Чего в этом стихотворении больше — надежды, горечи и разочарования, просто усталости, каждый читатель может ответить только для себя сам. За всей интонацией этого стиха слышится и общее состояние Целана: истощенность, угнетенность, выжатость борьбой с постоянно преследующими его приступами душевной болезни. А с самого начало 60-х безумие ходит с Целаном бок о бок. Он периодически ложится в клинику, но даже постоянное наблюдение врачей не помогает избежать срывы. В ноябре 1965-го в приступе душевного помутнения он пытался убить жену — после этого случая они окончательно стали жить отдельно, позже, в 1967-м, жена подала на развод — что только усилило сумеречное состояние Целана…

Конец 60-х — едва ли не худшее время в судьбе Целана. Его письма исполнены мрачности и отчаяния. Просветом стала поездка в Израиль — встреча там с теми, кого он знал еще по Черновцам. Среди них была Илана Шмуэли, подруга детства и юности, уехавшая в Палестину еще в 1944-м. Она успела послужить в израильской армии, участвовала в войне за независимость, стала социальным работником, занималась адаптацией репатриантов и трудновоспитуемых подростков. Илана была из тех женщин, что, отличаясь редкой душевной тонкостью, крепко стоят на земле. И те непростые отношения, которые вновь соединяют ее с Паулем, — для него были глотком свежего воздуха. Простоты, подлинности, которых так не хватало ему в парижской жизни. Той простоты, с которой Илана писала ему: «Я хотела, я могла бы спать с тобой и готовить тебе еду, ничего больше — это имело бы смысл»… Но при том у нее хватало слуха, мудрости — сформулировать и иное: «Для меня ведь было хорошо чувствовать твою любовь, она ведь была — такая большая, много, — я не могу измерить ее, но она была, и это было хорошо. Что же касается моей внутренней раздвоенности, то она с тобой не связана — она существовала всегда, и до тебя тоже, она мне присуща. А вот вкус к целостности — его я почувствовала благодаря тебе, именно там и тогда, он был для меня чем-то новым…»
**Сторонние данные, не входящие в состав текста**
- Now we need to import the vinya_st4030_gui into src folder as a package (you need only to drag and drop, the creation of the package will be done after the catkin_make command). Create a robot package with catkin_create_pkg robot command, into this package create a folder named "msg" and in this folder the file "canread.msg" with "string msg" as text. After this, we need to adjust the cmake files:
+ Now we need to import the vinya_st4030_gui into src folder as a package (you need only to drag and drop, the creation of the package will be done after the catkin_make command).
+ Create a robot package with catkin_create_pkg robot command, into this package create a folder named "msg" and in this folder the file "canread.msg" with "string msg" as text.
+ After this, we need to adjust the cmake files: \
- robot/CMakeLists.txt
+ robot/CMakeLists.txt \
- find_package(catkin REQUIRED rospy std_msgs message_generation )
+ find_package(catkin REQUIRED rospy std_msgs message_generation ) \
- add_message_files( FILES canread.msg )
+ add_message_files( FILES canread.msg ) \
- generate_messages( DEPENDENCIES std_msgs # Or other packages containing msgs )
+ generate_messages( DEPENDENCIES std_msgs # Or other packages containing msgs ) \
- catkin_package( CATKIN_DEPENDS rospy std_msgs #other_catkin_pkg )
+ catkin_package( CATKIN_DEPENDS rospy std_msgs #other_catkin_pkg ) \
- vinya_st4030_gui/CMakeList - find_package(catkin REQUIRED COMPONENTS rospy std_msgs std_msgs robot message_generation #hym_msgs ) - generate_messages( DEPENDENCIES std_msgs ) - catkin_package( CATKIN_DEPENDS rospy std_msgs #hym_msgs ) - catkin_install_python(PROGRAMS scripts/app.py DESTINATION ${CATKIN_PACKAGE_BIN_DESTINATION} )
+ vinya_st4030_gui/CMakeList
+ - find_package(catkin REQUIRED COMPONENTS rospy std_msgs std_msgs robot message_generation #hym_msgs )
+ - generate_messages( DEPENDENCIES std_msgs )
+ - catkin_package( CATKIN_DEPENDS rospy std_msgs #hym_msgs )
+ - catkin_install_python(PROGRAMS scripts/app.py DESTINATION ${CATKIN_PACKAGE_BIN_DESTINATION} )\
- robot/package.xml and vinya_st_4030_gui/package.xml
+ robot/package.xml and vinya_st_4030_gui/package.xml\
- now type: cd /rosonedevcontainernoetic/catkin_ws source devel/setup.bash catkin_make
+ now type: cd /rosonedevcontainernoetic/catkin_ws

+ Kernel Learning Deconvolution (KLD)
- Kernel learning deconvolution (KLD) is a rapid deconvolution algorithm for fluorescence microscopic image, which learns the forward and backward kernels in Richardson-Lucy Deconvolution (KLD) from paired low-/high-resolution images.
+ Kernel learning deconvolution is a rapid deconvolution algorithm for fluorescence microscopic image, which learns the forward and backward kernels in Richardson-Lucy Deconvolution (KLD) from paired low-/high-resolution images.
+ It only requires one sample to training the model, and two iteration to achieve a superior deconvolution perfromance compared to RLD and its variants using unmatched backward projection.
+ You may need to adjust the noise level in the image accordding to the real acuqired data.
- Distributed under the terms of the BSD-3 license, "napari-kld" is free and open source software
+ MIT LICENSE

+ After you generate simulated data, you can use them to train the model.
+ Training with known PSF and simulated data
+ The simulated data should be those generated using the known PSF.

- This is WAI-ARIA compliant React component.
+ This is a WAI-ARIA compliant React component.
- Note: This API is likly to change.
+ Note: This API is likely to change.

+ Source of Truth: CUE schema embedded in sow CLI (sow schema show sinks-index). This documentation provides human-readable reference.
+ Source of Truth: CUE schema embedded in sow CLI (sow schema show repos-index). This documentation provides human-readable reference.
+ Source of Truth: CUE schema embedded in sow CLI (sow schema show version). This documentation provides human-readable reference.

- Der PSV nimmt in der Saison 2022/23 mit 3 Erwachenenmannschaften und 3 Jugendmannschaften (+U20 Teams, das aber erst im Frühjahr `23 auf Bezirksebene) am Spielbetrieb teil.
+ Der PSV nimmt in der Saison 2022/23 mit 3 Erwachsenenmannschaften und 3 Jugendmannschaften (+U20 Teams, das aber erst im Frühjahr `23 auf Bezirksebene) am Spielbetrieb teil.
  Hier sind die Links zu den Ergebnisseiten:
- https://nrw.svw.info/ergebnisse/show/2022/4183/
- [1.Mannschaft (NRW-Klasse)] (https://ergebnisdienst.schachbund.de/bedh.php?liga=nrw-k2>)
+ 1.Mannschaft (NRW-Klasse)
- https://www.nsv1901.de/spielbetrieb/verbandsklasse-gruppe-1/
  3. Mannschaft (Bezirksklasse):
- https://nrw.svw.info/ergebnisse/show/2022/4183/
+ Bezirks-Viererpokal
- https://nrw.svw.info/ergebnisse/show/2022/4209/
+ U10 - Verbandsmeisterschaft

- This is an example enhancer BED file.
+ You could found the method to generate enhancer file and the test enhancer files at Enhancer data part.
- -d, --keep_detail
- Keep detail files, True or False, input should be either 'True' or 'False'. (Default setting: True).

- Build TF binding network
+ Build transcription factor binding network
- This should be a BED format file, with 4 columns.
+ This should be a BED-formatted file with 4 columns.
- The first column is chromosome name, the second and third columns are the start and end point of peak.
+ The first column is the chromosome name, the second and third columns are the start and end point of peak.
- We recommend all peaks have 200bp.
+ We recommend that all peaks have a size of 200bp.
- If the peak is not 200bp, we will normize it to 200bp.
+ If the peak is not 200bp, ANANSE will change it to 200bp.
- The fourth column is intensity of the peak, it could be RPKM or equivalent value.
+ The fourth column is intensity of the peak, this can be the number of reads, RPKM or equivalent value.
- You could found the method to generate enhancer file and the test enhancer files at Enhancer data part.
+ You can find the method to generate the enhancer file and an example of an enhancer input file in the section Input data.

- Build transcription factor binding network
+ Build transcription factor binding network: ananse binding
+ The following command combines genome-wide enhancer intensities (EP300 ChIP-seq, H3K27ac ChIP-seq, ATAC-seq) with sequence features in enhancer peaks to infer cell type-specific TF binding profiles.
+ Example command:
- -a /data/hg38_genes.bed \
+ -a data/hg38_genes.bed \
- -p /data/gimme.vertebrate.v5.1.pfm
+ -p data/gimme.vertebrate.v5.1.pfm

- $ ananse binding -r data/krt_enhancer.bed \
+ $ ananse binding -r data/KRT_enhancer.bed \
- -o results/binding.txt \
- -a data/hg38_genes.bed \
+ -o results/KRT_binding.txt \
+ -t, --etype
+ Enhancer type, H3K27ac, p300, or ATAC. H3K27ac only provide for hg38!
В этих словах Иланы Шмуэли — возможно, самая точная формула того, к чему же взывает поэзия Целана. Она взыскует целостности и подлинности человека. Безусловности его реакций. Абсолютной честности в отношениях с миром. Всего, чего так нелегко достичь. Потому-то его стихи и отзываются в нас такой болью. Потому — раз с ними столкнувшись, их так трудно забыть. Вернее — забыть то чувство, которое они вызывают в нас. Стихи — как потребность в действии и бытии.

2009

ПРИМЕЧАНИЯ:

  1. Цит. по: Отто Пёглер. Поэзия в наше время. Перевод Б. Дубина.
  2. Здесь и далее цитаты даны в переводе Т. Баскаковой.